Aged rats lose vasoprotective and anti-inflammatory actions of estrogen in injured arteries

Abstract

Objective: 17β-Estradiol (E₂) negatively modulates neointima formation, leukocyte infiltration, and proinflammatory mediator expression after vascular injury in young (10-wk-old) ovariectomized (OVX) rats. Trials of E₂ in elderly postmenopausal women have not confirmed a vasoprotective effect. This study tested the hypothesis that responsiveness to E₂ is lost in injured arteries of aged (12-mo-old) OVX rats. Design: E₂- or vehicle-treated OVX rats underwent balloon injury of the carotid artery and were killed after 2 weeks for morphometric examination of arteries, after 24 hours for assessment of leukocyte infiltration, and after 2 hours for quantification of proinflammatory mediator mRNA expression.

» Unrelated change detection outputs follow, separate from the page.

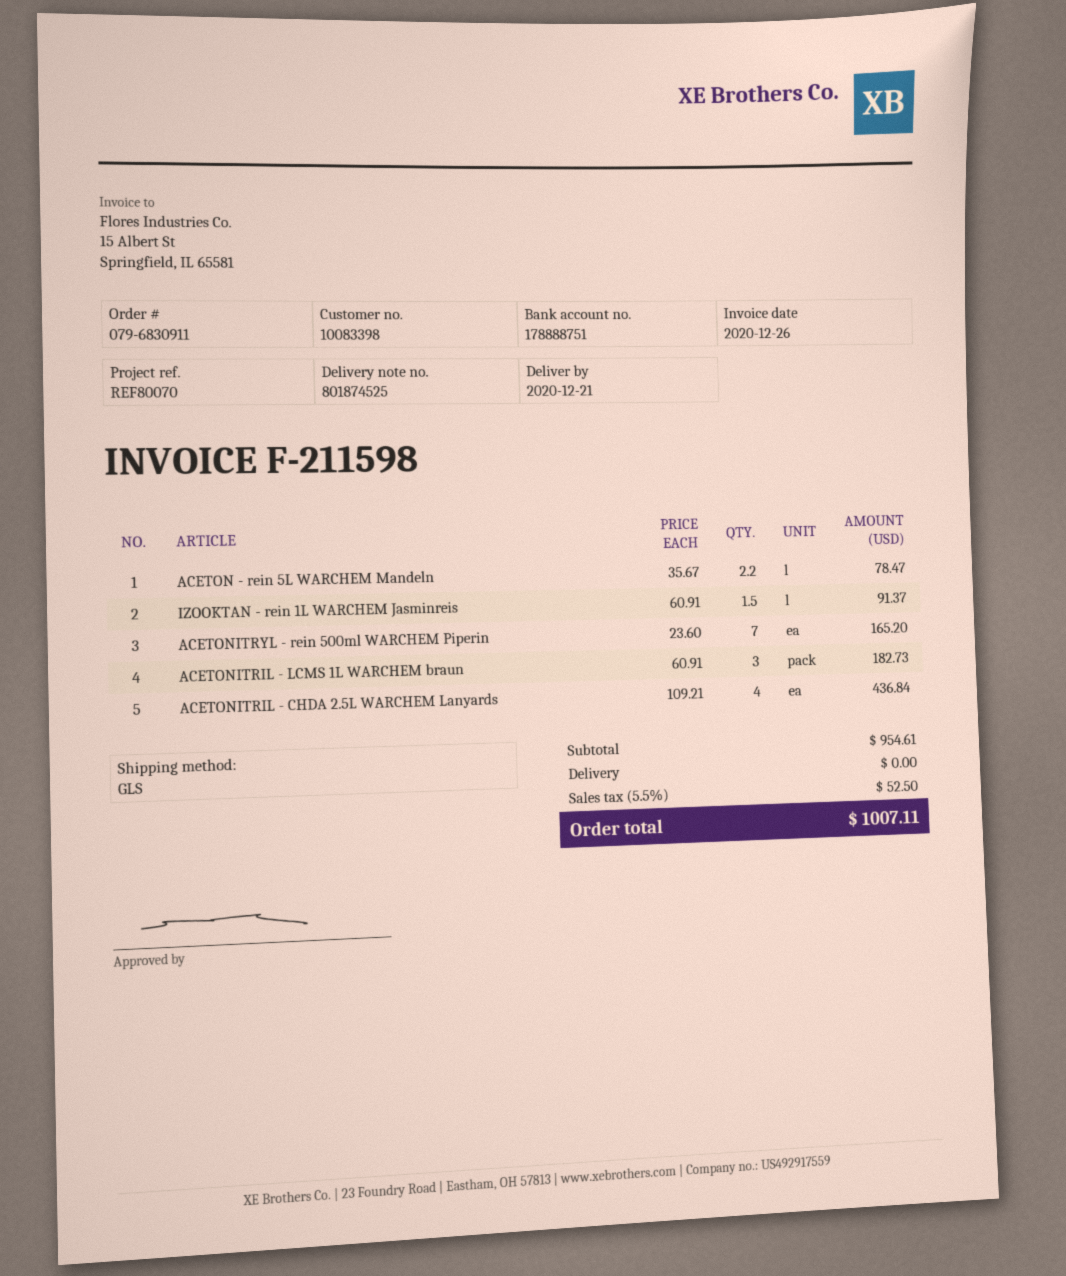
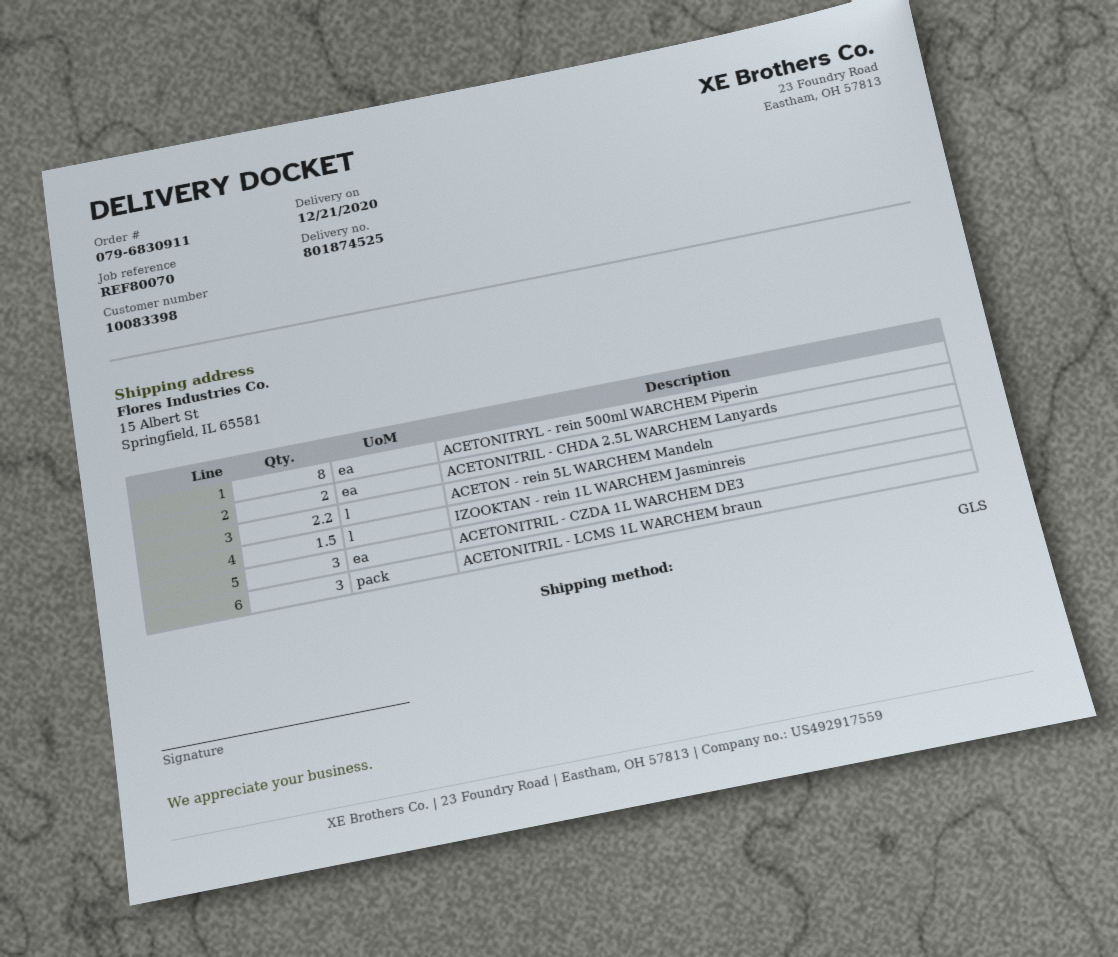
ACETONITRYL - rein 500ml WARCHEM Piperin: 7 -> 8
ACETONITRIL - CHDA 2.5L WARCHEM Lanyards: 4 -> 2
ACETONITRIL - CZDA 1L WARCHEM DE3: none -> 3

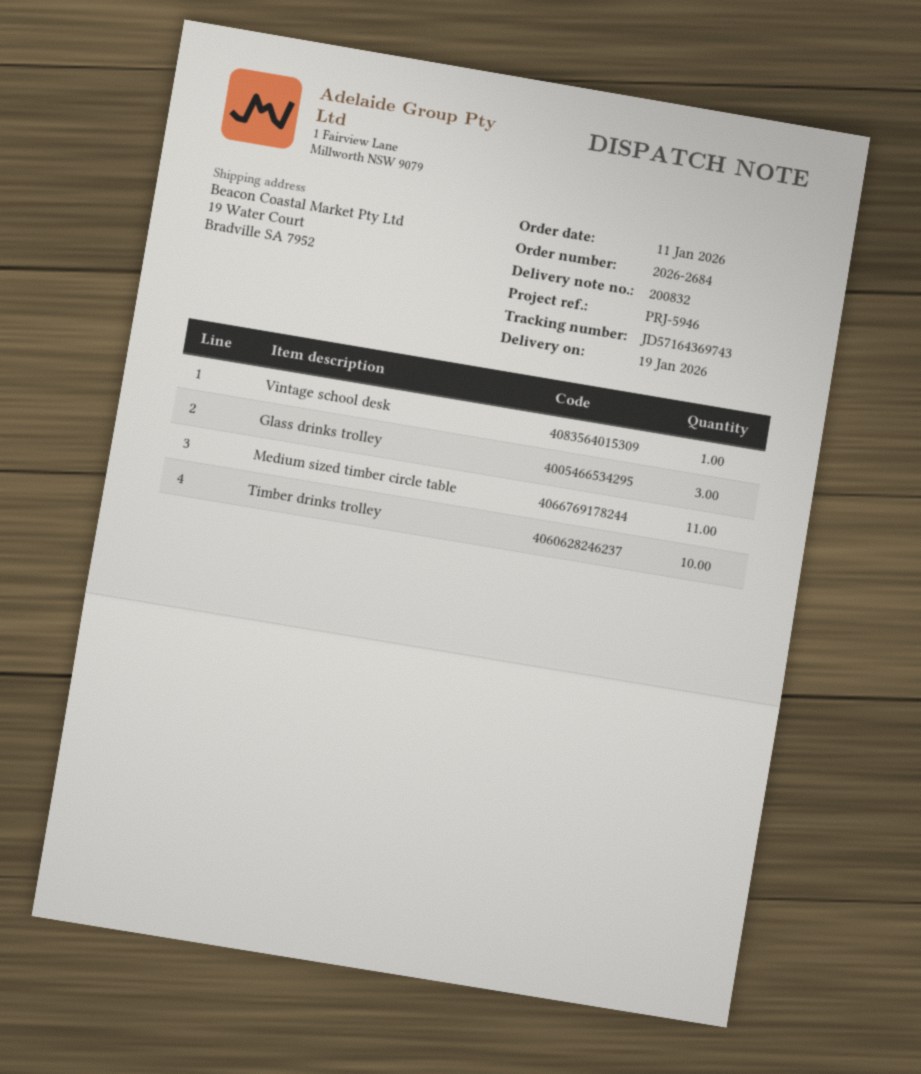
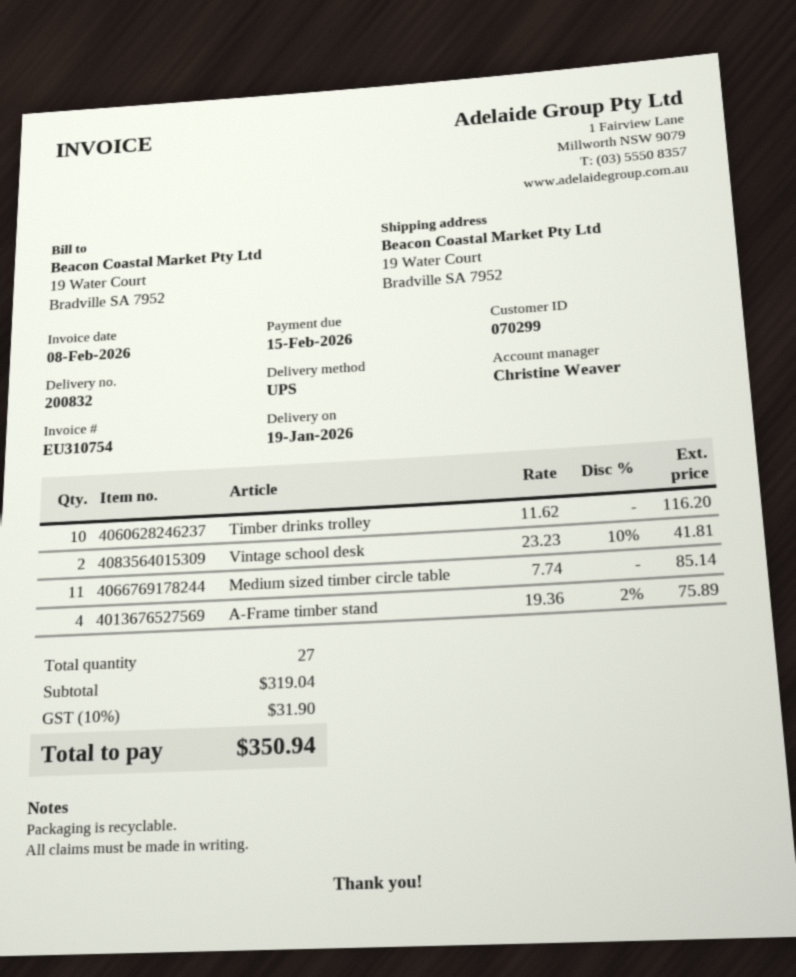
Vintage school desk: 1 -> 2
Glass drinks trolley: 3 -> none
A-Frame timber stand: none -> 4

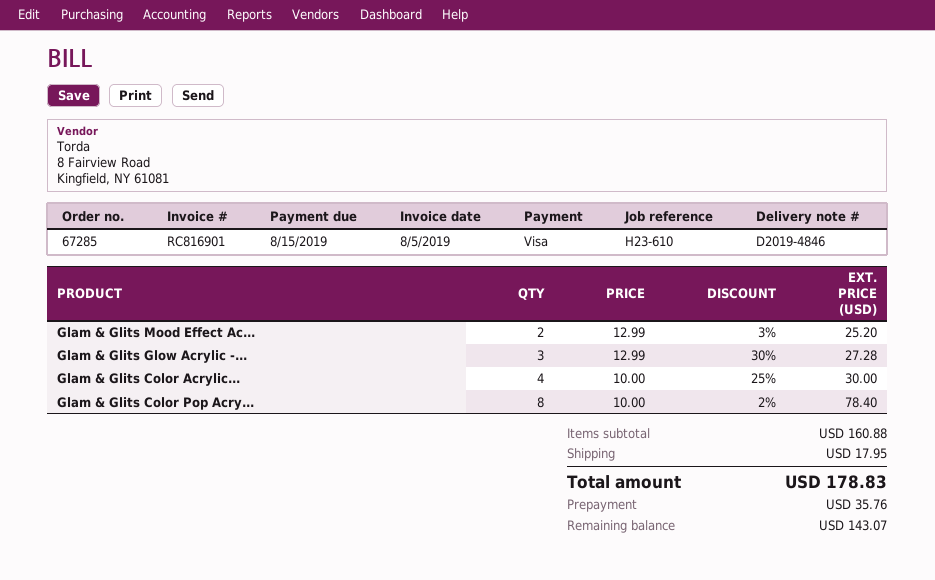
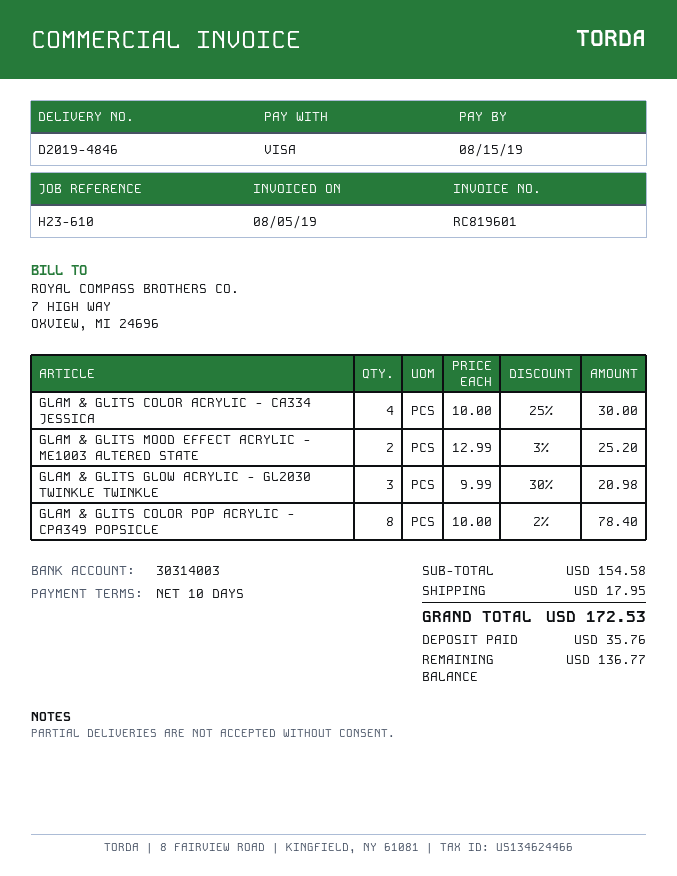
invoice number: RC816901 -> RC819601
Glam & Glits Glow Acrylic -...: 3 x 12.99 - 30% = 27.28 -> 3 x 9.99 - 30% = 20.98
subtotal: 160.88 -> 154.58
total: 178.83 -> 172.53
balance: 143.07 -> 136.77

Results: Neointima formation was significantly reduced in aged compared with young vehicle-treated rats. E₂ treatment had directionally opposite effects on intima/media ratios in aged (+75%) and young (−40%) rats. Injury induced increases in infiltrating total leukocytes, neutrophils, monocytes/macrophages, and expression of proinflammatory mediators in arteries of aged rats; E₂ had no effect on these inflammatory responses to injury. Estrogen receptor α and β protein expression were similar in carotid arteries of young and aged rats on immunofluorescence testing. Conclusions: Aged OVX rats lose the vasoprotective and anti-inflammatory responses to exogenous E₂ seen in younger animals. These results may be relevant to the lack of vasoprotection observed in outcome trials of estrogen therapy in postmenopausal women.